Everything You Never Need
Everything You Never Need
By Laurel Droz
“…and this was my reward for all my toil. Then I considered all that my hands had done and the toil I had expended in doing it, and behold, all was vanity and a striving after wind, and there was nothing to be gained under the sun.” Ecclesiastes 2:10
“Towers of gold are still too little
These hands could hold the world but it'll
Never be enough” (Loren Allred, The Greatest Showman)
There’s something about a break in the weather that can make you want to clean house. Not just in a “open the windows and blow the dust off the place” sort of way, but in a way that makes you take inventory of all you don’t need.
For me, it started with clothes. So many clothes I never wear and don’t need. They just take up space and keep me from easily getting to what I actually use. I started bagging them up to donate and found myself letting out an audible sigh of relief as I dropped them off. I had less and it felt better. So I moved on to the next thing.
So began the great stuff purge of 2018.
It’s amazing how much extra we have. How much excess. Food we’ll never eat, clothes we’ll never wear, books we’ll never read, things we’ll never use. I started thinking of how I got it all in the first place and so much of it was about who I wanted to be or who I intended to become. I buried myself in it. A dress that would look great if I lost 20 pounds. A book that I’d read when I was finally ready to dive in the finer points of String Theory instead of endlessly scrolling through Facebook. Ingredients for a fancy meal I would probably get around to preparing. Someday. Possibly. Maybe not.
And I still wanted more. Because no matter how much, it’s never enough. And then somehow it all became too much.
So I began to strip it away. The layers of excess and want and ideas about who I might be one day—I began to give them up, give them away or throw them out. And the thing I learned was the less I had, the more me I was. It gave me room to take stock of who I was and where I was, not who I thought I should be. And in this absence of items I found myself.

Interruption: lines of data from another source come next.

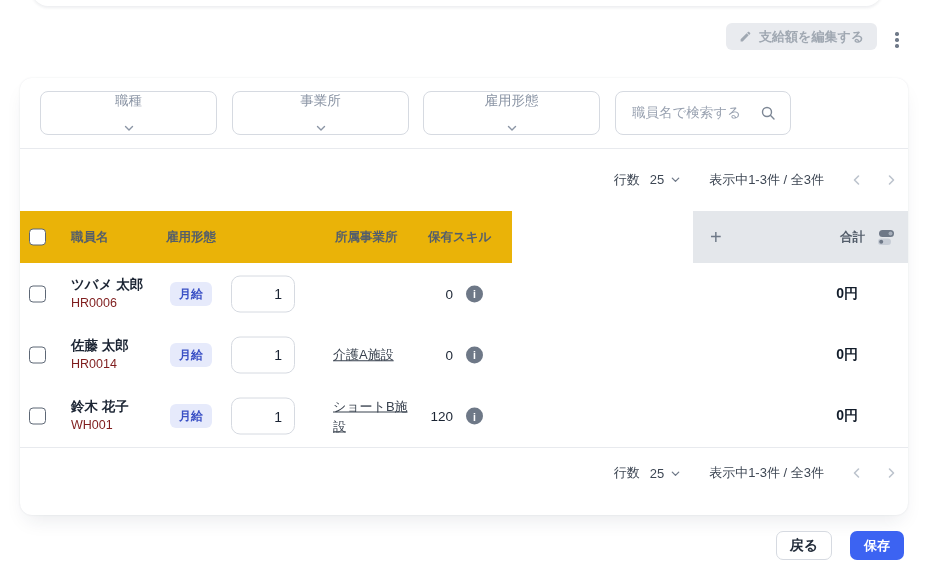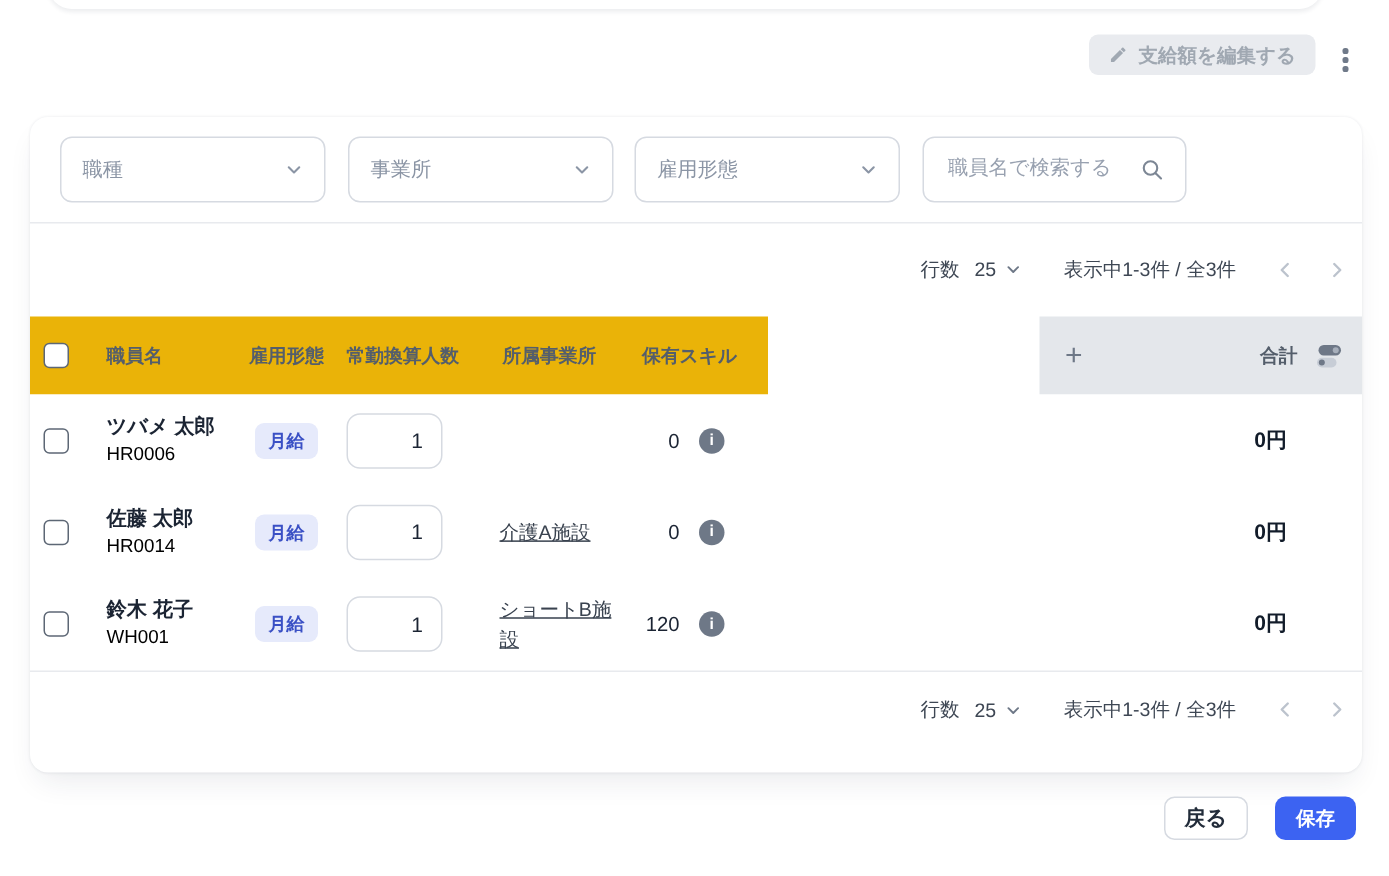--- a/index.html
+++ b/index.html
@@ -28,7 +28,7 @@
   
   .select{position:absolute;top:13px;height:44px;width:177px;border:1px solid #d6dae1;border-radius:8px;
     background:#fff;box-sizing:border-box;display:flex;align-items:center;justify-content:space-between;
-    padding:0 14px;color:#8b95a5;font-size:13.5px;cursor:pointer;}
+    padding:0 14px;color:#8b95a5;font-size:13.5px;cursor:pointer;flex-direction:column;}
   .sel1{left:20px}.sel2{left:212px}.sel3{left:403px}
   .search{position:absolute;top:13px;left:595px;width:176px;height:44px;border:1px solid #d6dae1;border-radius:8px;
     background:#fff;box-sizing:border-box;display:flex;align-items:center;justify-content:space-between;padding:0 14px;}

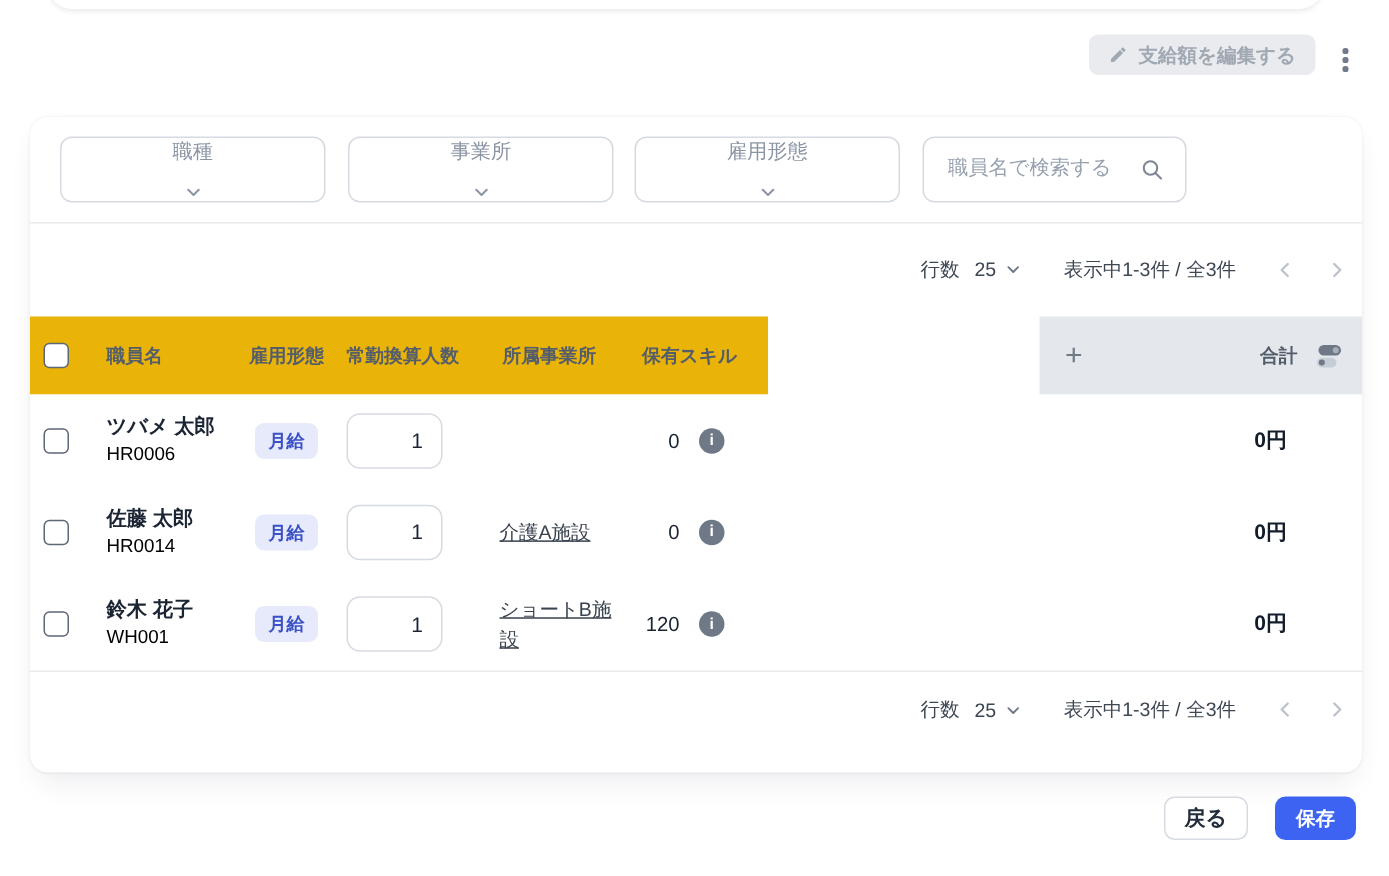--- a/index.html
+++ b/index.html
@@ -180,7 +180,6 @@
         <span class="cb"></span>
         <span class="hlabel h-name">職員名</span>
         <span class="hlabel h-emp">雇用形態</span>
-        <span class="hlabel h-fte">常勤換算人数</span>
         <span class="hlabel h-office">所属事業所</span>
         <span class="hlabel h-skill">保有スキル</span>
       </div>

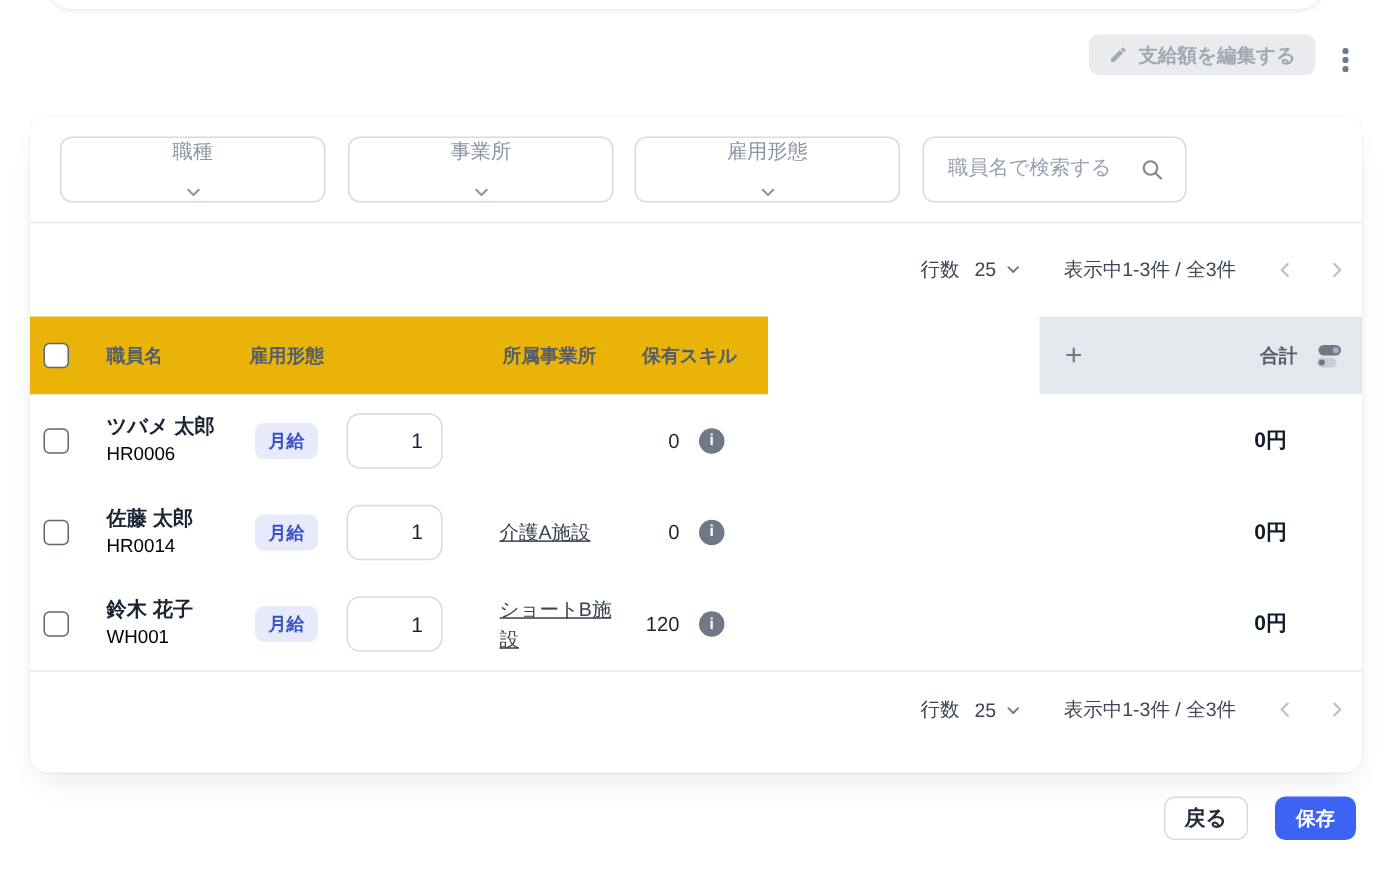--- a/index.html
+++ b/index.html
@@ -74,7 +74,7 @@
   .r1{top:0}.r2{top:61px}.r3{top:122px;height:62px;}
   .cell-name{position:absolute;left:51px;top:50%;transform:translateY(-50%);}
   .nm{font-size:13.5px;font-weight:700;color:#1b2433;line-height:1.35;}
-  .cd{font-size:12.5px;color:#000000;line-height:1.45;}
+  .cd{font-size:12.5px;color:#7f1d1d;line-height:1.45;}
   .badge{position:absolute;left:150px;top:50%;transform:translateY(-50%);background:#e6eafb;color:#3a50c5;
     font-size:12px;font-weight:700;padding:6px 9px;border-radius:6px;line-height:1;white-space:nowrap;}
   .fte-input{position:absolute;left:211px;top:50%;transform:translateY(-50%);width:64px;height:37px;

For the most part, we can have very little and still have all that matters Having some of the other stuff is nice. But if you’re looking for something real, something meaningful, it can’t be bought. And you’ll just keep chasing it, thinking that hole will be filled if you can just get that better job, that bigger house, that nicer car. But it will never be enough because it’s just stuff, and if you aren’t careful you can lose yourself in it.
I’m not saying to give it all away. But try to find what enhances or enriches who you are and go sparingly with the rest.
We have so much. Maybe we are sometimes left poorer for it. It begins to own us. But spring reminds us it’s never too late to start fresh, dig deep, and bloom where we are planted. You already have what you need, no matter what the commercials and billboards and pop up ads and tell you. You are enough just as you are. And as for the rest of it, well, it’s time to clean house.